What strategies were used by companies to maximize their profits during the Gilded Age?

Butler Institute of American Art

Winslow Homer drew several versions of "Snap the Whip," capturing school children at play in 1872 rural America.

Like the American economy, American art and literature flourished during the Gilded Age. The new millionaires desired greatly to furnish their mansions with beautiful things. Consequently, patronage for the American arts was at a higher level than any previous era. Painters depicted a realistic look at the glories and hardships of this new age. Writers used their pens to illustrate life at its best and its worst. The net result was an American Renaissance of arts and letters.

Painting the Gilded Age

Many wealthy Americans yearned to have their image captured for posterity by having their portraits painted. James McNeill Whistler and John Singer Sargent were the most sought after portrait artists of the time. Lured by the idea of working among European masters, both moved to England. Their works endure as among the finest in the genre. Another expatriate American was the impressionist Mary Cassatt, who moved to Paris to work with the masters Monet and Renoir. Beyond any artist of the age, she captured women and children at their tender best.

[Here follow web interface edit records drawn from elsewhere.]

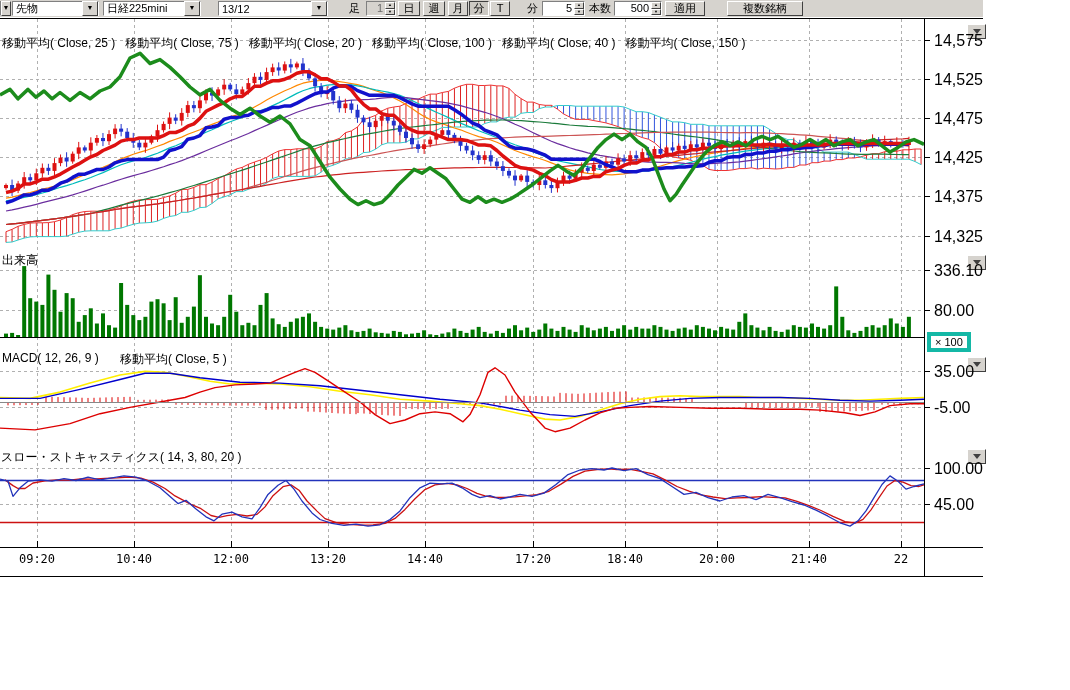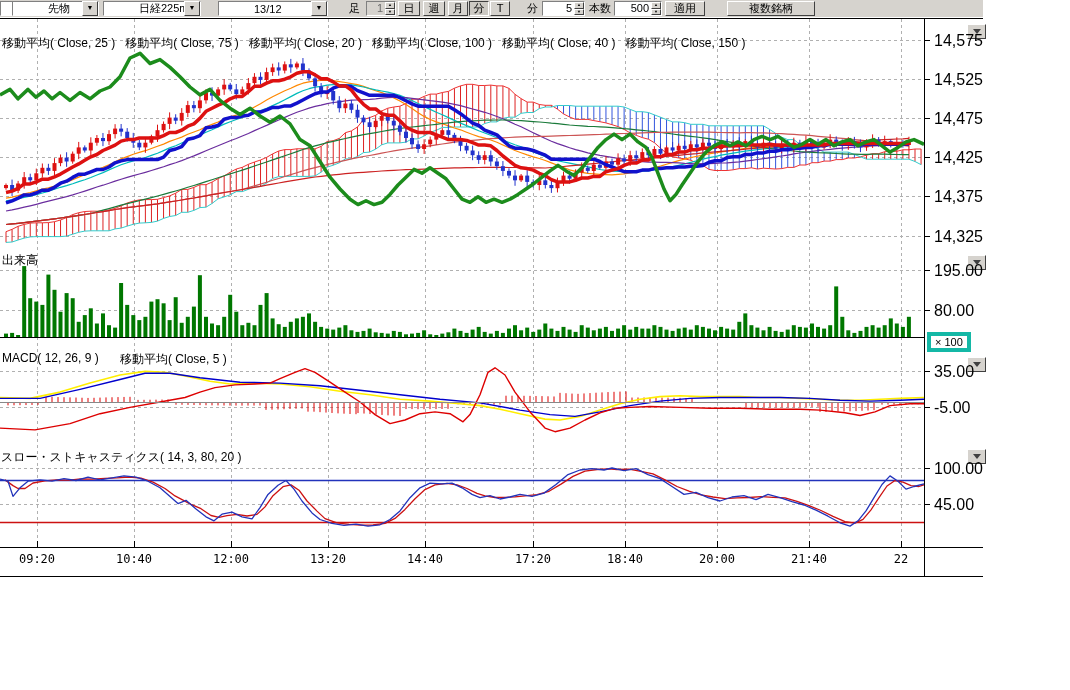"先物" .combo { padding-left: 32px -> none }
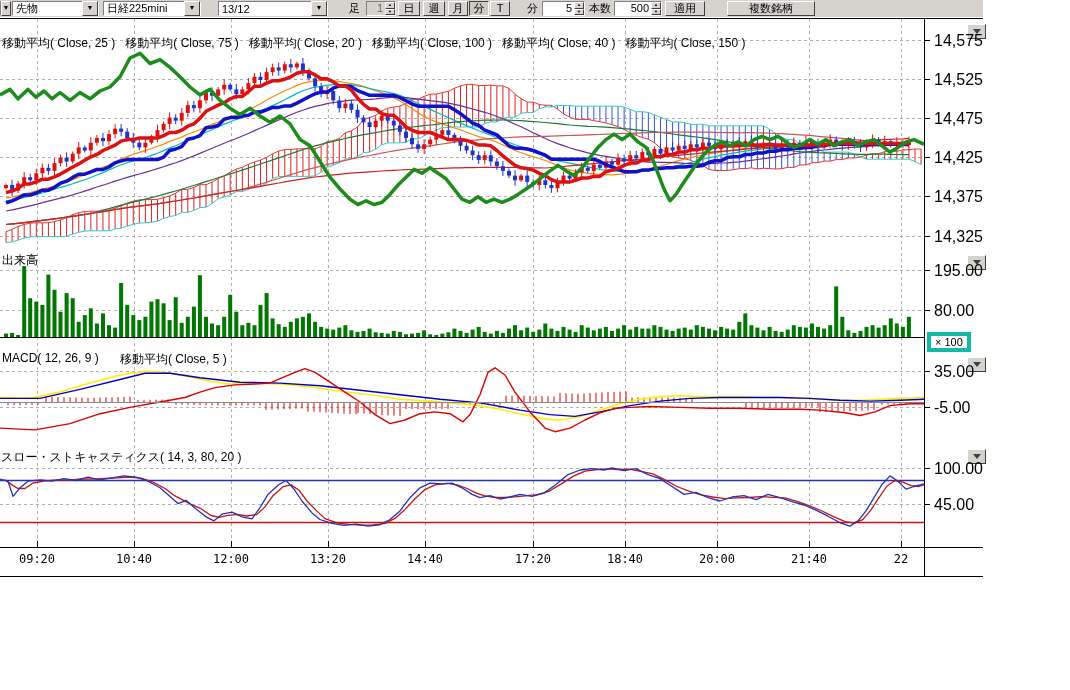"複数銘柄" div.tb-item { width: 88px -> 76px }
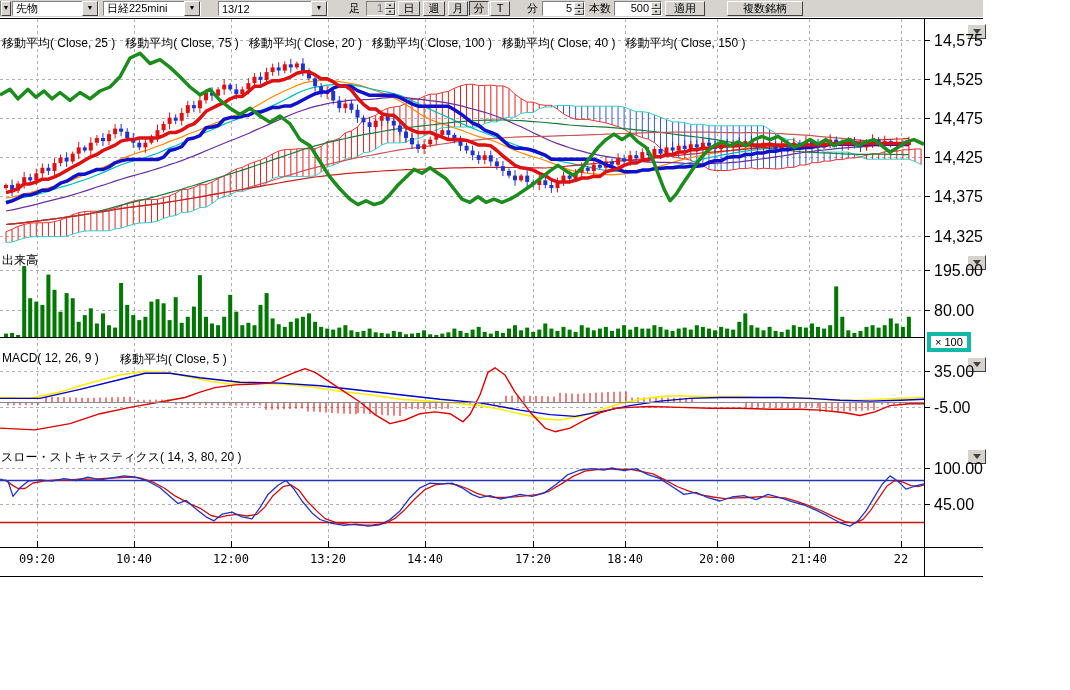"195.00" div.ovl { text: 195.00 -> 336.10 }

Perhaps the most famous of the postwar American painters was Winslow Homer. Homer gained fame during the Civil War for his realistic illustrations of Union soldiers, which often graced the covers of Harper's Weekly magazine. After the war he became a serious painter. Life in the American countryside was made real to those who flocked to the cities. His later years were marked with a fascination of the New England coast. Probably no American painter captured the majesty and power of the sea like Homer.

At the same time, Philadelphian Thomas Eakins illustrated local behaviors, including a series depicting crew races on the Schuylkill River. His most controversial work, The Gross Clinic, depicted a live medical operation.

Literature

In literature, the dominant figure of the age was Mark Twain. Born Samuel Langhorne Clemens, Twain spurned the stodgy New England writing style of the time and brought an added touch of realism by writing in the local color and style of the American Mississippi. Huckleberry Finn and Tom Sawyer became genuine American folk heroes to his many readers.

Kate Chopin was largely unknown at the time, but her novel The Awakening became a manifesto for future feminists. Stephen Crane portrayed the horrors of the Civil War with his poignant The Red Badge of Courage in 1895. Henry James struggled with the values of the Victorian Age by focusing his attention on women. His works Daisy Miller and Portrait of a Lady hinted at the tension lying beneath Victorian morality. The horrors of city life were grimly depicted in Theodore Dreiser's Sister Carrie, whose representation of a poor working girl offended many a reader.

Postwar poets were prolific. Most notable were Walt Whitman for his Leaves of Grass collection and Emily Dickinson, whose many poems were published after her death.

In the Home

The visual arts flowered as well. The market for interior design was booming. Louis Comfort Tiffany specialized in stained glass. He combined glorious colors of glass with shells and stones to create beautiful works for fine homes. He was even commissioned to improve the interior of the White House. Candace Wheeler pioneered work in tapestry weaving. Wealthy Americans bought these items with a fever, and lavished their homes with marble floors and decorative chandeliers. The American Renaissance was in full swing.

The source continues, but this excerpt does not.